DATASET RECORDS:
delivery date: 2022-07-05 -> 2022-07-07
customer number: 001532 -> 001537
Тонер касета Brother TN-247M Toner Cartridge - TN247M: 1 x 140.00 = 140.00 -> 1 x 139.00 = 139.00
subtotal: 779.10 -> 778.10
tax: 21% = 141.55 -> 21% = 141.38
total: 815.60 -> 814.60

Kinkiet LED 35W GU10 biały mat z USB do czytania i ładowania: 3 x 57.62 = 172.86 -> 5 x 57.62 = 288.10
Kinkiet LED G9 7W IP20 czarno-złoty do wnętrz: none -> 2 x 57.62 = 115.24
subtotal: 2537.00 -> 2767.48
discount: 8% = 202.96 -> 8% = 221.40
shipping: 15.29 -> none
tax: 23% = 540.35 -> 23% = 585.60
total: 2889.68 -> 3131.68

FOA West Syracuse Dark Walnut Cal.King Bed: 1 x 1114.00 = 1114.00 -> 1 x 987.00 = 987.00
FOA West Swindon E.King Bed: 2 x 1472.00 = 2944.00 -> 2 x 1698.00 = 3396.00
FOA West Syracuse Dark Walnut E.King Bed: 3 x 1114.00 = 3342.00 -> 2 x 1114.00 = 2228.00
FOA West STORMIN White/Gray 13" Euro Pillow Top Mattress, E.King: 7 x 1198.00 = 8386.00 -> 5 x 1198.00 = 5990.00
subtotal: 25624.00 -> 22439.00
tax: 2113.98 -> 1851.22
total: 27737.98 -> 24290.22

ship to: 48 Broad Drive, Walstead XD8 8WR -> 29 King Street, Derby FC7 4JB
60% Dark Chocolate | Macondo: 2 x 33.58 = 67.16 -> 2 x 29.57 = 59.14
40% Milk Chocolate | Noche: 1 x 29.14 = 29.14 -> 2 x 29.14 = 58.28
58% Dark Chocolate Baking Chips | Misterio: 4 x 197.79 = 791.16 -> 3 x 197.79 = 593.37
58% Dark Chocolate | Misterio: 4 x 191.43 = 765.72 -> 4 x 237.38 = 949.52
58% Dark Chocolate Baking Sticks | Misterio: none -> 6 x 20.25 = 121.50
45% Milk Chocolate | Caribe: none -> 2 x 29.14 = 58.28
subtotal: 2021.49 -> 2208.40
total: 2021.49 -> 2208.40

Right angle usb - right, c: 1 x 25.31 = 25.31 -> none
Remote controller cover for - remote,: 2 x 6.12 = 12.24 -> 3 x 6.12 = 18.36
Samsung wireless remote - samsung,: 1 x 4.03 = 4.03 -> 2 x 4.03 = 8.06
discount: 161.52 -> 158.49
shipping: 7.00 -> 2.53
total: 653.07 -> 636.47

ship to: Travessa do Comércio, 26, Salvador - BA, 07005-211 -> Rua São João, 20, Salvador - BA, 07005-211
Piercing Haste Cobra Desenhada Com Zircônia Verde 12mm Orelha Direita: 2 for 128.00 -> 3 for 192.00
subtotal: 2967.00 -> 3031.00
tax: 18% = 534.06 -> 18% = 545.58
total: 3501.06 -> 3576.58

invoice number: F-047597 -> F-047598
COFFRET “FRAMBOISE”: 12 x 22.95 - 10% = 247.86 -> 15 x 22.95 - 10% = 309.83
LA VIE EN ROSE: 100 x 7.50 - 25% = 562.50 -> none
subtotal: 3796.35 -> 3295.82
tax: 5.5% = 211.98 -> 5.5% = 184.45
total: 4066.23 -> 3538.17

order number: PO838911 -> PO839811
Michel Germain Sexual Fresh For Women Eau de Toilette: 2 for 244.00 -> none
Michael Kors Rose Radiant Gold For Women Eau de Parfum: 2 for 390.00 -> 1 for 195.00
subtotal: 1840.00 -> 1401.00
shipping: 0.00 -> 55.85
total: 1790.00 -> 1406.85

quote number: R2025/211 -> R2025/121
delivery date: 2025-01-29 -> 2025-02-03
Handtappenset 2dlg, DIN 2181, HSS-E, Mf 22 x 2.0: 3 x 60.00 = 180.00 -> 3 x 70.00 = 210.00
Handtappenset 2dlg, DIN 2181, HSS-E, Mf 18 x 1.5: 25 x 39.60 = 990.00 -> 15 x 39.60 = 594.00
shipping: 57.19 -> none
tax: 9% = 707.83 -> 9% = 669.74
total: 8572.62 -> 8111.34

EXERCISE: Give again only the lines of the material above that run from the one with "Michel Germain Sexual" through the end, both included, exactly as they appear.

SOLUTION FOR THIS PROBLEM:
Michel Germain Sexual Fresh For Women Eau de Toilette: 2 for 244.00 -> none
Michael Kors Rose Radiant Gold For Women Eau de Parfum: 2 for 390.00 -> 1 for 195.00
subtotal: 1840.00 -> 1401.00
shipping: 0.00 -> 55.85
total: 1790.00 -> 1406.85

quote number: R2025/211 -> R2025/121
delivery date: 2025-01-29 -> 2025-02-03
Handtappenset 2dlg, DIN 2181, HSS-E, Mf 22 x 2.0: 3 x 60.00 = 180.00 -> 3 x 70.00 = 210.00
Handtappenset 2dlg, DIN 2181, HSS-E, Mf 18 x 1.5: 25 x 39.60 = 990.00 -> 15 x 39.60 = 594.00
shipping: 57.19 -> none
tax: 9% = 707.83 -> 9% = 669.74
total: 8572.62 -> 8111.34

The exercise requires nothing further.